Dentro do contexto escolar, Ferraro (2004 apud BRAGA; MORAIS, 2007) indica a
existência de dois tipos de exclusão: a exclusão da escola, quando o acesso do
aluno é impedido ou dificultado por alguma razão; e a exclusão na escola, quando
ocorre a reprovação. O fracasso escolar traz uma situação de culpabilização
do aluno, justificando a não aprendizagem por uma deficiência ou transtorno,
diminuindo a expectativa de sua aprendizagem.

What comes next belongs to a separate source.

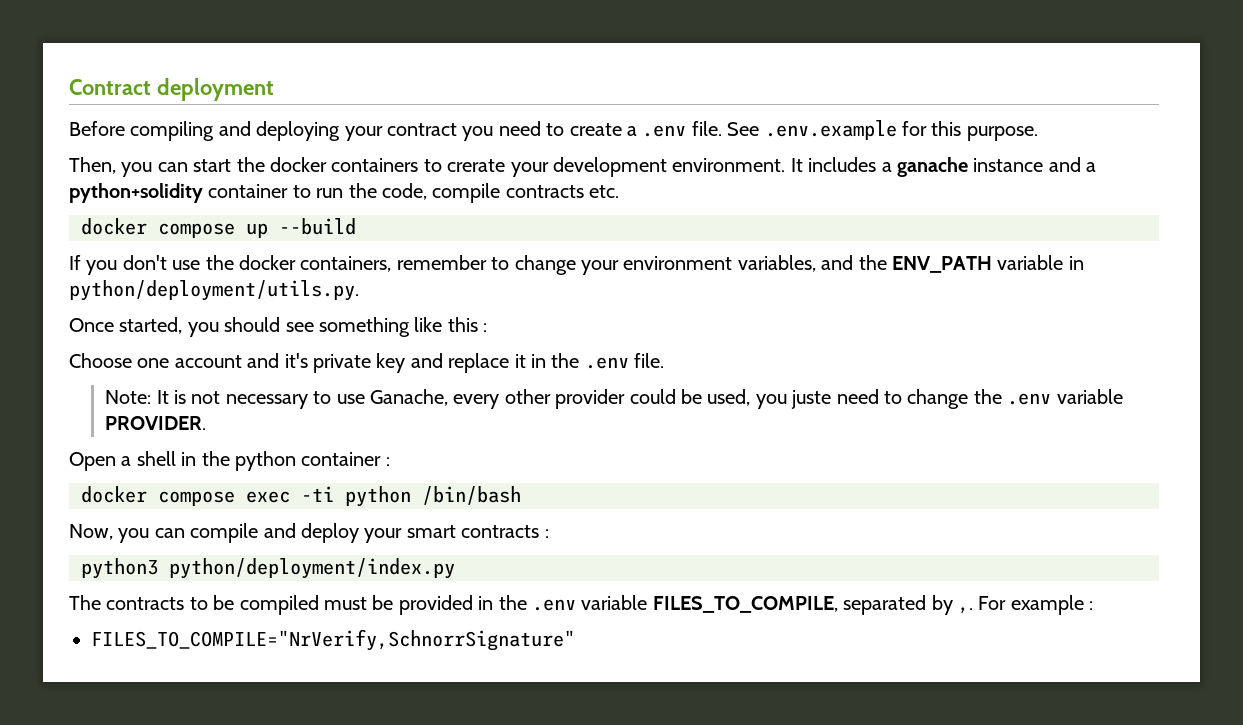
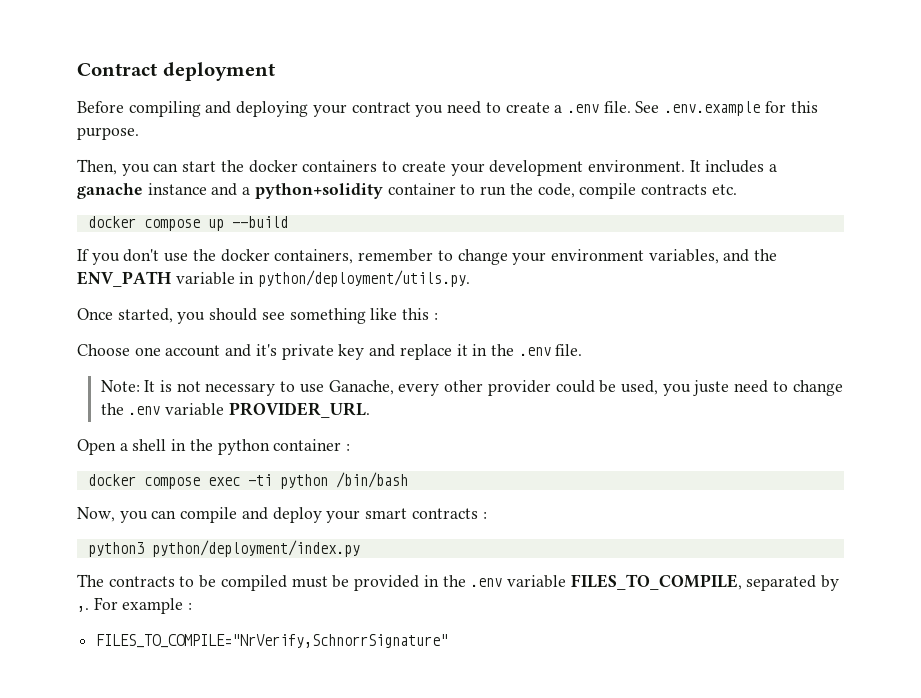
- Then, you can start the docker containers to crerate your development environment.
+ Then, you can start the docker containers to create your development environment.
- Note: It is not necessary to use Ganache, every other provider could be used, you juste need to change the .env variable PROVIDER.
+ Note: It is not necessary to use Ganache, every other provider could be used, you juste need to change the .env variable PROVIDER_URL.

Em uma sociedade tão competitiva
e individualista, a deficiência é tida como algo indesejado, fora do padrão biológico,
social, político, econômico e até religioso:

[...] uma análise ampla do contexto escolar e das múltiplas determinações


que acarretam a queixa, tratadas na Educação Especial ou numa educação
que se pretenda inclusiva e valorize o sucesso escolar, deve vislumbrar
as possibilidades dos seus alunos, a fim de que suas intelectualidades
saiam do plano da invisibilidade, da negatividade, movimentando assim
impossibilidades cristalizadas ao redor de naturalizações preconcebidas
de desenvolvimento humano. (ROSSATO; LEONARDO, 2012, p. 22)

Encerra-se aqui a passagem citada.